- Records for the exercise -

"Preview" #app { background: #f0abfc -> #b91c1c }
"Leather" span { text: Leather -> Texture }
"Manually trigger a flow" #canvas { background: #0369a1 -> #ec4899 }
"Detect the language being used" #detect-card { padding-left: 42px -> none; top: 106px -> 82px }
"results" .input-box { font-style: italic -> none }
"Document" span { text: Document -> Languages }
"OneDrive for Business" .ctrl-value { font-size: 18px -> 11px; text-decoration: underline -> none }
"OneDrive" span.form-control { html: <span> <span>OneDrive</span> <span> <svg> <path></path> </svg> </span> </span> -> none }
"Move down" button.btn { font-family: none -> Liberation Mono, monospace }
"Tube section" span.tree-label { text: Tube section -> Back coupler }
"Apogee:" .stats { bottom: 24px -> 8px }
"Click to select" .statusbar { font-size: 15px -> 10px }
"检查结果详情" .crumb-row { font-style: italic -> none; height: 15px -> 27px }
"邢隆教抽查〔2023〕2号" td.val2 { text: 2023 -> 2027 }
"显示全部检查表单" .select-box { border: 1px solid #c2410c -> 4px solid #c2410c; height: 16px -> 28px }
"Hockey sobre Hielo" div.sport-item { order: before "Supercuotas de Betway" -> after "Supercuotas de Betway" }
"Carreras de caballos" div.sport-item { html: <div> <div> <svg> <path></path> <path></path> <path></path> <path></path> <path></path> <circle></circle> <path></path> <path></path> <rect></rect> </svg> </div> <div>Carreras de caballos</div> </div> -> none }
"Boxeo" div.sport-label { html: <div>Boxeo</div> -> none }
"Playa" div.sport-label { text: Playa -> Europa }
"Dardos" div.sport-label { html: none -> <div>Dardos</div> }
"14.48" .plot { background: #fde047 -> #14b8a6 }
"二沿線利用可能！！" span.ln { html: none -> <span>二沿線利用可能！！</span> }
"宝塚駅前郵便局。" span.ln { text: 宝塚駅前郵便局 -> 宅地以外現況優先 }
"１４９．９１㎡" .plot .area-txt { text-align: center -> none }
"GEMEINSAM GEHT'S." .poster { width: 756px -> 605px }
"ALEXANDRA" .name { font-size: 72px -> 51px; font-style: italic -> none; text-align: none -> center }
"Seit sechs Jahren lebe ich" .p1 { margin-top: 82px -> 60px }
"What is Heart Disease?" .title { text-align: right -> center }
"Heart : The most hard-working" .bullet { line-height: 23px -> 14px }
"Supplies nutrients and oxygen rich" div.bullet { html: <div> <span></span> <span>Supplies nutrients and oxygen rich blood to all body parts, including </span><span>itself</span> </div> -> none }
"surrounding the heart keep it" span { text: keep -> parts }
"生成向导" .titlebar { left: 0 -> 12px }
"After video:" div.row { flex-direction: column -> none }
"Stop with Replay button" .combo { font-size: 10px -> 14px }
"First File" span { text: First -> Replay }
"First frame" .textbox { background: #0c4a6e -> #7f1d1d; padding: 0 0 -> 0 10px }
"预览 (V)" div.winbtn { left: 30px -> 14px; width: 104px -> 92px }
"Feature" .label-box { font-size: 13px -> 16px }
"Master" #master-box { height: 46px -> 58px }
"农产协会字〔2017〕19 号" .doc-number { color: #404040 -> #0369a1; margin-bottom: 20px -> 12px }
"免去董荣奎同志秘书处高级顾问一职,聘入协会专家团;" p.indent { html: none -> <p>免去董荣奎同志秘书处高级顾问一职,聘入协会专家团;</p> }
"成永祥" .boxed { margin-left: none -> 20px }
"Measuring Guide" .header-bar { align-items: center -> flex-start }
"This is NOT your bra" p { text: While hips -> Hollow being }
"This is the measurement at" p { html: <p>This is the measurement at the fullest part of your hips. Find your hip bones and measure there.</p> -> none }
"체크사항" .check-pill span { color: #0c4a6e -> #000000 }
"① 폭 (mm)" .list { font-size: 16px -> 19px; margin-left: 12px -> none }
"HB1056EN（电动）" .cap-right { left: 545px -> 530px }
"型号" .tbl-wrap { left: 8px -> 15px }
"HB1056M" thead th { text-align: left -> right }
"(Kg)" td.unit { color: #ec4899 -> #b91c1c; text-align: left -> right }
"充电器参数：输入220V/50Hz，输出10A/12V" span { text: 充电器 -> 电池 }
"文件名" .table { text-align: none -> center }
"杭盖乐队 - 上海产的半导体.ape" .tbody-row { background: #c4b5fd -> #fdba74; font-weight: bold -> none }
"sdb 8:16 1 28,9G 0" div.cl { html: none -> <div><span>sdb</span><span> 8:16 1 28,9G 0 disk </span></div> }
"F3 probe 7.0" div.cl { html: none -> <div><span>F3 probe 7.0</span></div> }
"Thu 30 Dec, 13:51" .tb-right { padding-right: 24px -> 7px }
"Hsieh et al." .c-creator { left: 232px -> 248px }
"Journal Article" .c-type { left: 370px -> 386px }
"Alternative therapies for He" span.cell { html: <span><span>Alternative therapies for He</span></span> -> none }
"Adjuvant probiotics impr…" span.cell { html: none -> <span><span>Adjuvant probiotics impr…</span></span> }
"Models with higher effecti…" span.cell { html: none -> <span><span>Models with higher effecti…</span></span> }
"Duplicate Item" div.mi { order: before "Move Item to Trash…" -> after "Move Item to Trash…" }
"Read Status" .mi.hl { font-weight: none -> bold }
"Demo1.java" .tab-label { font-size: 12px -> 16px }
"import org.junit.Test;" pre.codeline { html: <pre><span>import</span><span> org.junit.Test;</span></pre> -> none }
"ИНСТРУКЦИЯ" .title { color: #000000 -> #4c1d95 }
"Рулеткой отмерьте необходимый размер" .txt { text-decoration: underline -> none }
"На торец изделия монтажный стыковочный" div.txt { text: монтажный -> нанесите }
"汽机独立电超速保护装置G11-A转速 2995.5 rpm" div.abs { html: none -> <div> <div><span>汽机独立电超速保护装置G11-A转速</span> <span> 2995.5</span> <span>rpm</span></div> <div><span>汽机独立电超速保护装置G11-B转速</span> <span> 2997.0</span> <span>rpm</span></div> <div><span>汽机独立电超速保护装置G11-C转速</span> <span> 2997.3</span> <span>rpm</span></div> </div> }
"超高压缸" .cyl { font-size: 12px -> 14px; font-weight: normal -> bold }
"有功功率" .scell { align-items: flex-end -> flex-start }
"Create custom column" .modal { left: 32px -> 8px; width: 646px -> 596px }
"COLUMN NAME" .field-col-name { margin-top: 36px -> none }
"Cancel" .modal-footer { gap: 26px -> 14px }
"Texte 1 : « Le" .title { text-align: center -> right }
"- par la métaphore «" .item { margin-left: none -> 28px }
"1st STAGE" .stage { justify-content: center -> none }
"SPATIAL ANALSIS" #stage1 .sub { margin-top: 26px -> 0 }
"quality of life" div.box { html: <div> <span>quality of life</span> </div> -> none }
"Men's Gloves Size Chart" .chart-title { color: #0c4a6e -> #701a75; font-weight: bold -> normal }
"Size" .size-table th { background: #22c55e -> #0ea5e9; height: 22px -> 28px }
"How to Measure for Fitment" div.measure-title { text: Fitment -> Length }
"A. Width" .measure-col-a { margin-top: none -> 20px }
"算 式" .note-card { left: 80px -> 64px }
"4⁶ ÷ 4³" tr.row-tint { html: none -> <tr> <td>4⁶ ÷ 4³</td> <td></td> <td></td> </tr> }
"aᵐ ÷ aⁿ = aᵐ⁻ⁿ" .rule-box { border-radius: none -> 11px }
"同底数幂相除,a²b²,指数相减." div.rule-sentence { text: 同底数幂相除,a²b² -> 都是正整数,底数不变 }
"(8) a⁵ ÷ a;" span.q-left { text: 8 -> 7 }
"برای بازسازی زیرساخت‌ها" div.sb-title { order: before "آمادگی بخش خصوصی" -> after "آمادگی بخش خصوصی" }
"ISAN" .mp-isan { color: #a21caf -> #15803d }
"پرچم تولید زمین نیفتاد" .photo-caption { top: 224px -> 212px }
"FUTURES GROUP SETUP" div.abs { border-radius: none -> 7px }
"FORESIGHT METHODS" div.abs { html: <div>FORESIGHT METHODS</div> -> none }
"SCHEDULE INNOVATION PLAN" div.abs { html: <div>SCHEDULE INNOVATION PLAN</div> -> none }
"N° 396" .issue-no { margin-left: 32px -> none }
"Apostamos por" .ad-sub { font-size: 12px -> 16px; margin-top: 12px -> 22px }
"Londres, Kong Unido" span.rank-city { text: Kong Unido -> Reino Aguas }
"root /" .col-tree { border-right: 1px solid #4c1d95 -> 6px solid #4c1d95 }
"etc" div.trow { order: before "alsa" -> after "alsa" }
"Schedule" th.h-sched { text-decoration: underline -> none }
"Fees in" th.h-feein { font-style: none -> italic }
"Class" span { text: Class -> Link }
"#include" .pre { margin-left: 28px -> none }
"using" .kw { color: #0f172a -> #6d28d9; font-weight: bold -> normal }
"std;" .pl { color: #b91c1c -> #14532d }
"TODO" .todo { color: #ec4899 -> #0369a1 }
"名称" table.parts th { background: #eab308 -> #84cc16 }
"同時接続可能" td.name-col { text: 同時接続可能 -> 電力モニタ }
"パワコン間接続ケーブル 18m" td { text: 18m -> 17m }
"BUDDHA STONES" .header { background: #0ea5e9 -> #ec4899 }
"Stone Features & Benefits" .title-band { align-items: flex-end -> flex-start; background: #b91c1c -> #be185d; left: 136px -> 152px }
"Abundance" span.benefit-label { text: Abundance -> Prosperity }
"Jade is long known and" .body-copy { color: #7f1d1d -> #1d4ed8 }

- What the exercise asks -
Please state how many lines of the records hold the word "underline", and write nothing but that number.

- Solution for this exercise -
3